Dbus rules must be written in a dedicated block just before the file block. The dbus block must be sorted as follows:

The system bus should be sorted before the session bus
The bind rules should be sorted after send & receive rules

For DBus, try to determine peer's label when possible. E.g.:

dbus send bus=session path=/org/freedesktop/DBus
     interface=org.freedesktop.DBus
     member={RequestName,ReleaseName}
     peer=(name=org.freedesktop.DBus, label="@{p_dbus_session}"),

If there is no predictable label it can be omitted.

Profile rules¶

Variables¶

Always use the apparmor.d variables. Example:

/usr/lib or /usr/bin become @{bin} or @{lib}
/usr/sbin or /sbin become @{bin}.

Sort¶

In a rule block, all rules must be alphabetically sorted.

Sub-profiles¶

Sub-profiles should come at the end of a profile.

Similar purpose¶

When some rules share similar purposes, they may be sorted together.

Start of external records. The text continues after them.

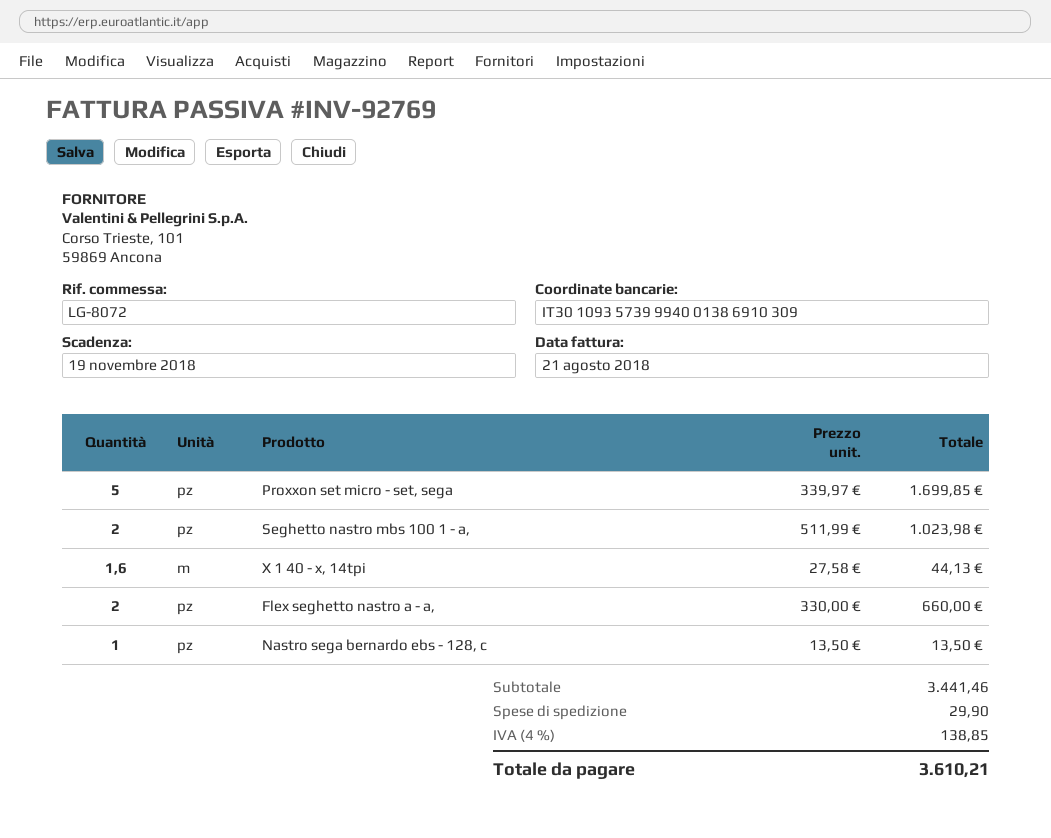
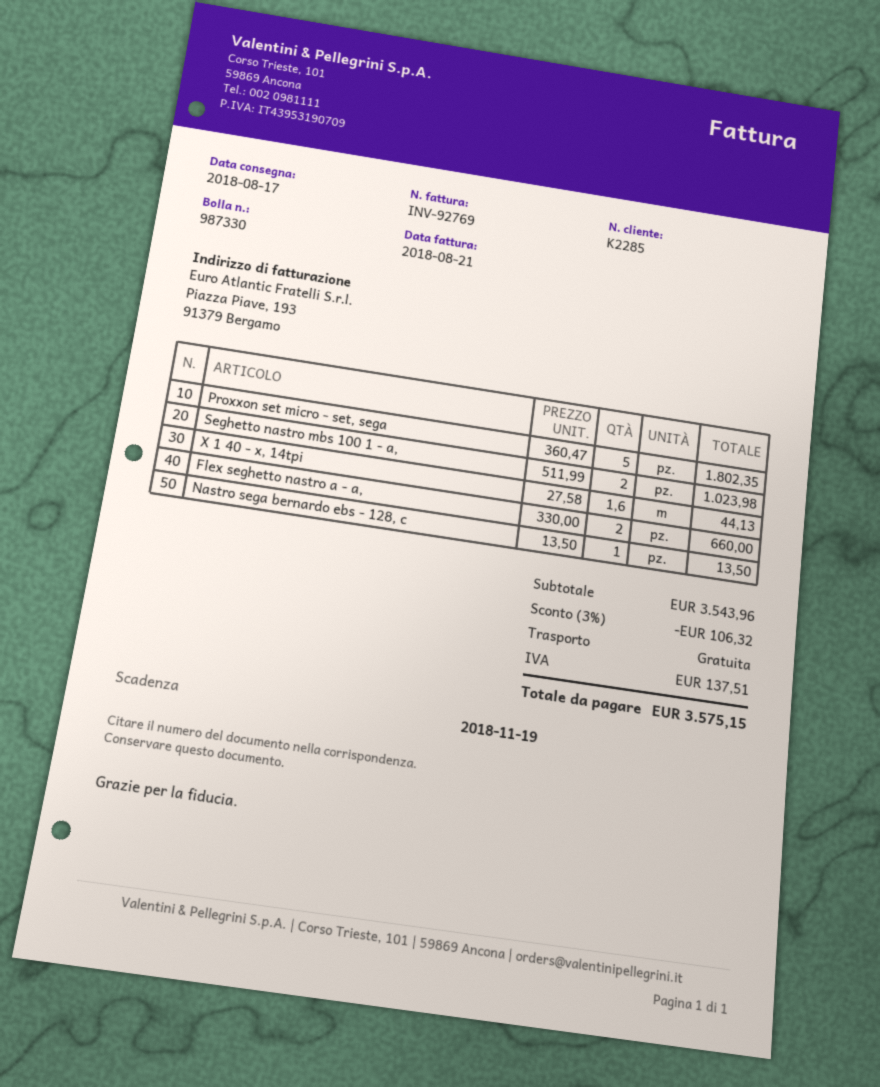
Proxxon set micro - set, sega: 5 x 339.97 = 1699.85 -> 5 x 360.47 = 1802.35
subtotal: 3441.46 -> 3543.96
discount: none -> 3% = 106.32
shipping: 29.90 -> 0.00
tax: 138.85 -> 137.51
total: 3610.21 -> 3575.15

E.g.:

/etc/machine-id r,
/var/lib/dbus/machine-id r,

Limit the use of `deny`¶

The use of deny should be limited to the minimum:

In MAC policies, we only allow access (Rule )
deny rules are enforced even in complain mode,
If it works on your machine does not mean it will work on others (Rule ).

Comments¶

Ensure you only have useful comments. E.g.:

# Config files for foo
owner @{user_config_dirs}/foo/{,**} r,

Does not help, and if generalized it would add a lot of complexity to any profiles.

Clarity over cleverness¶

Always prefer clarity to cleverness. E.g., if a rule is more explicit but longer, prefer it over a shorter but less explicit one.